We aren’t the only environmental group to have noticed this. Grist named Wal-Mart as the #2 green story of 2006.

Just today I was talking to a TerraPass member who works for a major consumer goods company. This person mentioned that Wal-Mart is readying a sustainability survey that it plans to administer to all 60,000 of its suppliers. The survey will reportedly grade suppliers on a variety of metrics, including whether they use clean power and recycled content to produce their products. A good score on the survey can lead to improved shelf space. A bad score could result in a product getting dropped altogether. This is all part of Wal-Mart’s announced plan to have zero-waste stores.

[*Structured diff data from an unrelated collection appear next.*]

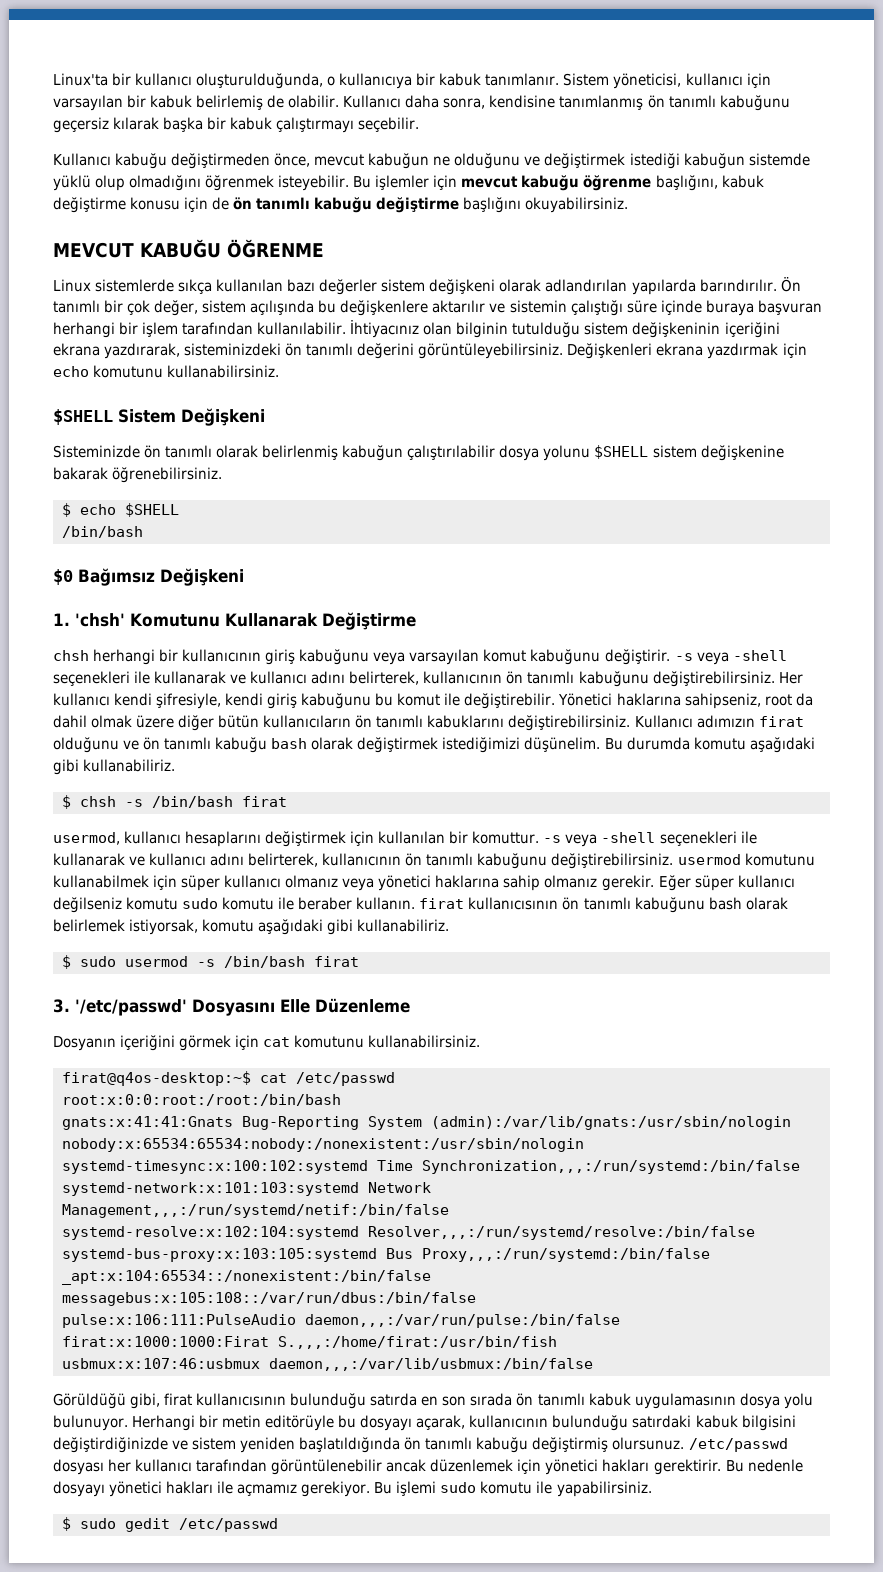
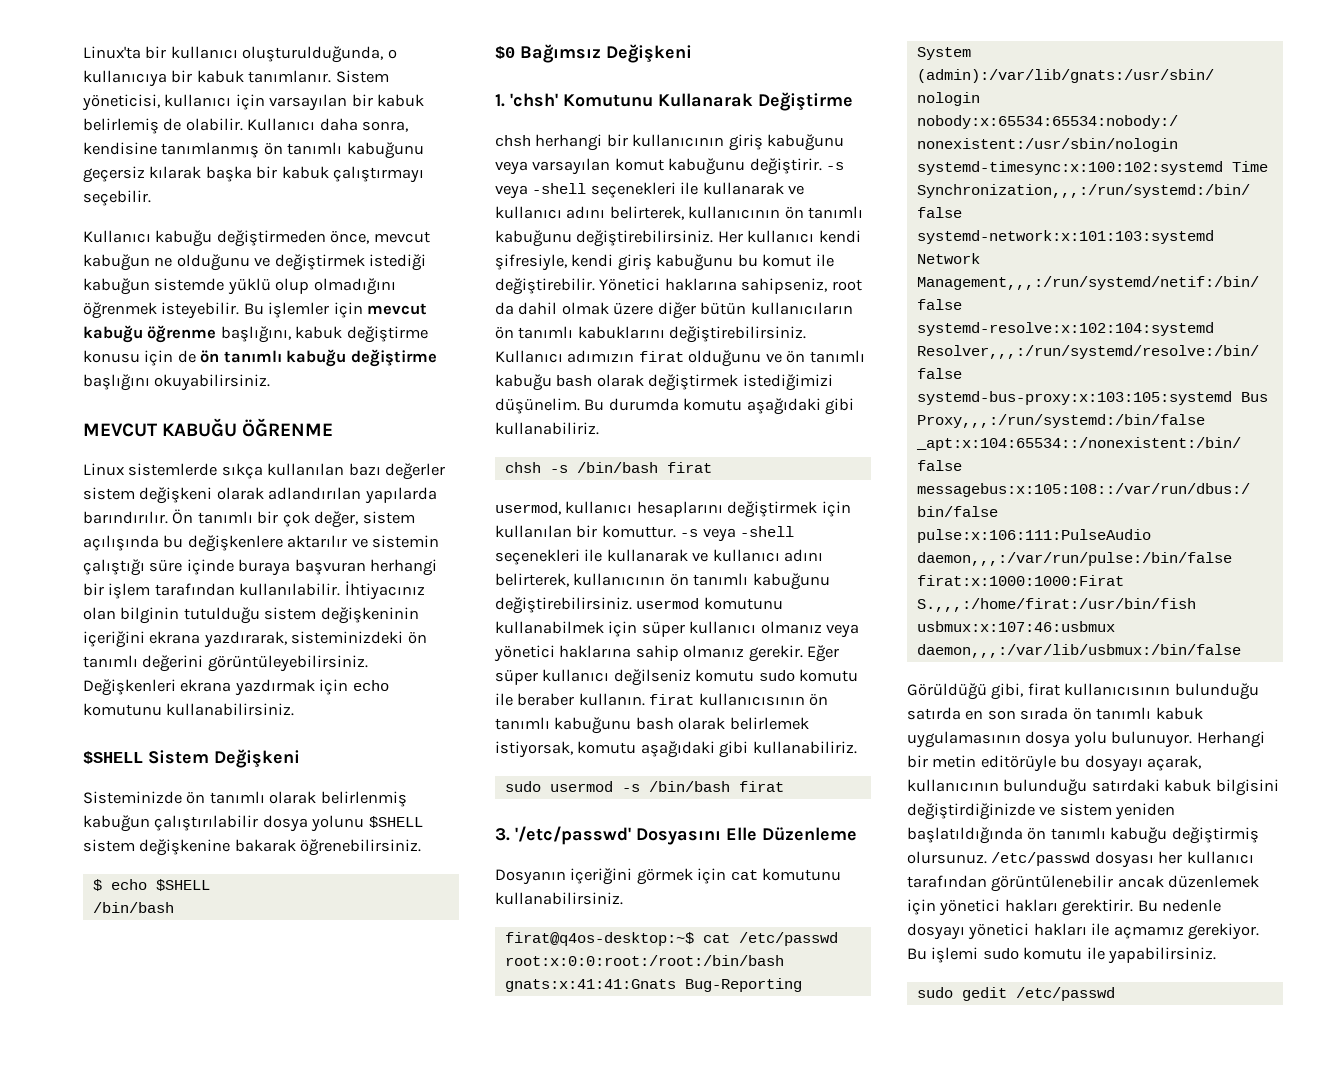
[62,795,71,809] $ -> (599, 428) none
[62,955,71,969] $ -> (857, 747) none
[62,1517,71,1531] $ -> (1217, 955) none

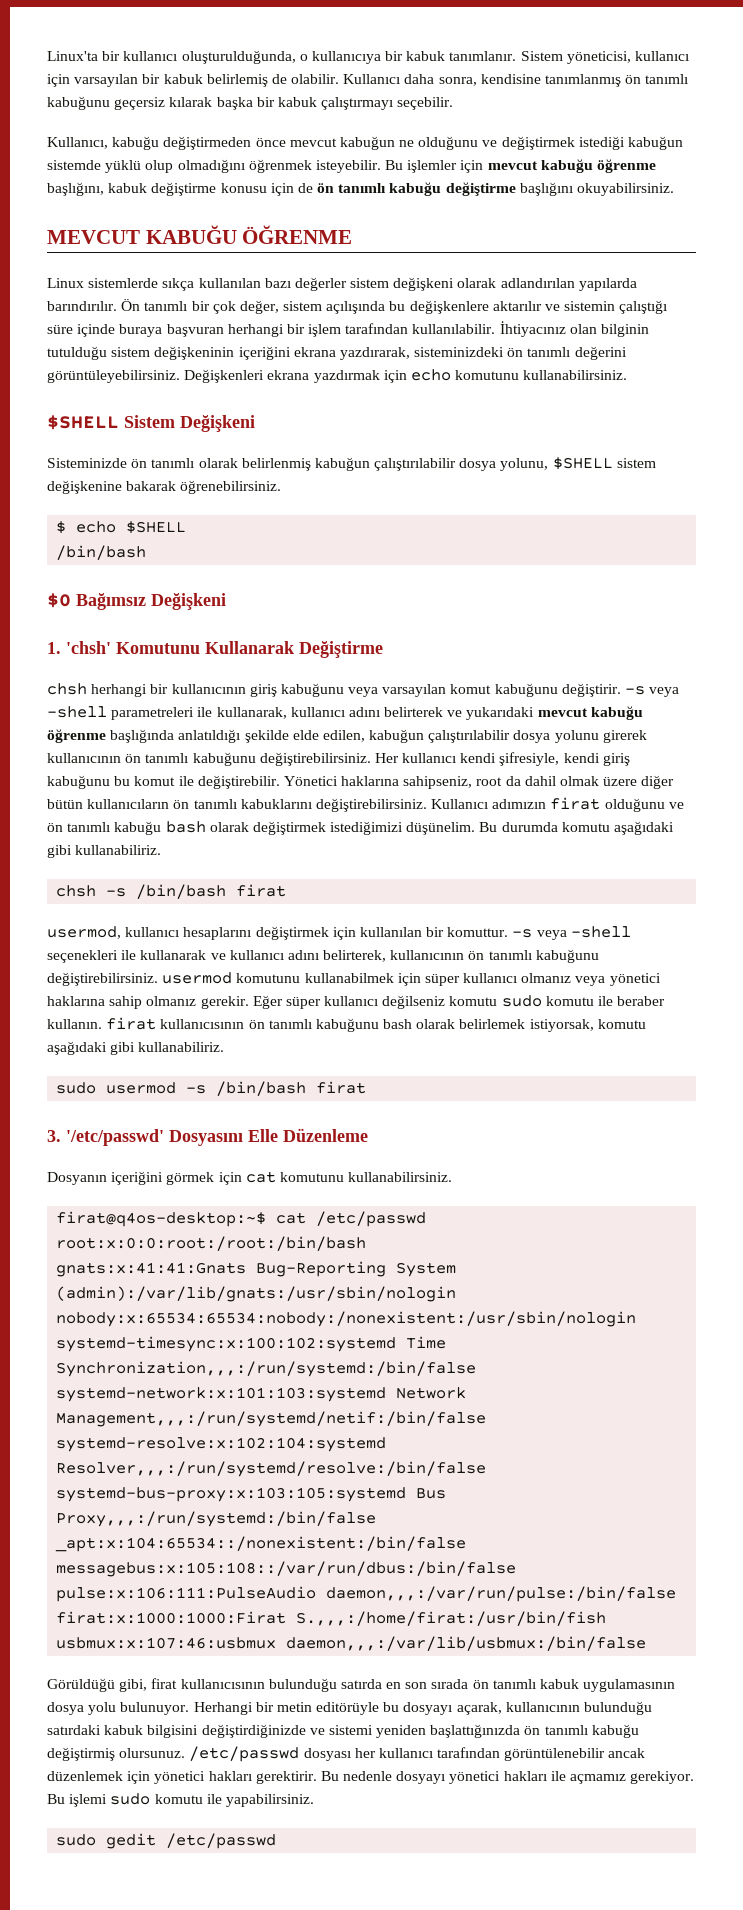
[83,230,151,243] Kullanıcı -> [47,137,108,149] Kullanıcı,
[330,230,370,244] önce, -> [255,138,286,147] önce
[311,815,365,832] yolunu -> [500,458,549,471] yolunu,
[590,182,805,198] [495,206,684,220] seçenekleri ile kullanarak ve kullanıcı adını belirterek, -> [111,706,643,720] [47,729,647,743] parametreleri ile kullanarak, kullanıcı adını belirterek ve yukarıdaki mevcut kabuğu öğrenme başlığında anlatıldığı şekilde elde edilen, kabuğun çalıştırılabilir dosya yolunu girerek
[1059,803,1176,820] [907,827,1023,844] sistem yeniden başlatıldığında -> [328,1724,521,1738] sistemi yeniden başlattığınızda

Again, it’s hard to overstate the potential impact of this sort of thing. As this TerraPass customer said, “Virtually every business in America has to deal with Wal-Mart.” The company is telling suppliers that they have to green their businesses or else potentially lose access to their most important retail channel. You can bet that suppliers are going to listen.

That’s why we write about this. Love Wal-Mart or hate it, this is a big story.

OK, back to the article. The strong arm tactics may sound familiar. What’s new is the end to which they’re being put:

Wal-Mart publicly embraced the bulbs with the zealotry of a convert. In meetings with suppliers, buyers for the chain laid out their plans: lower prices, expanding the shelf space dedicated to them and heavily promoting the technology.

Light-bulb manufacturers, who sell millions of incandescent lights at Wal-Mart, immediately expressed reservations. In a December 2005 meeting with executives from General Electric, Wal-Mart’s largest bulb supplier, “the message from G.E. was, ‘Don’t go too fast. We have all these plants that produce traditional bulbs,’ ” said one person involved with the issue, who spoke on condition of anonymity because of an agreement not to speak publicly about the negotiations.

The response from the Wal-Mart buyer was blunt, this person said. “We are going there,” the buyer said. “You decide if you are coming with us.”

In the end, as Wal-Mart suppliers generally do, the bulb makers decided to come with the company.

Yes, the company being bullied in this case is GE. Now that’s market power.

But, as the article notes, Wal-Mart’s success in the endeavor is not assured. The one party that can’t be bullied, even by the world’s largest retailer, is the one that matters most of all: the consumer. CFLs have been around since the ’70s, and they’ve simply never gained widespread acceptance. We’ll be watching closely to see if 2007 is their year.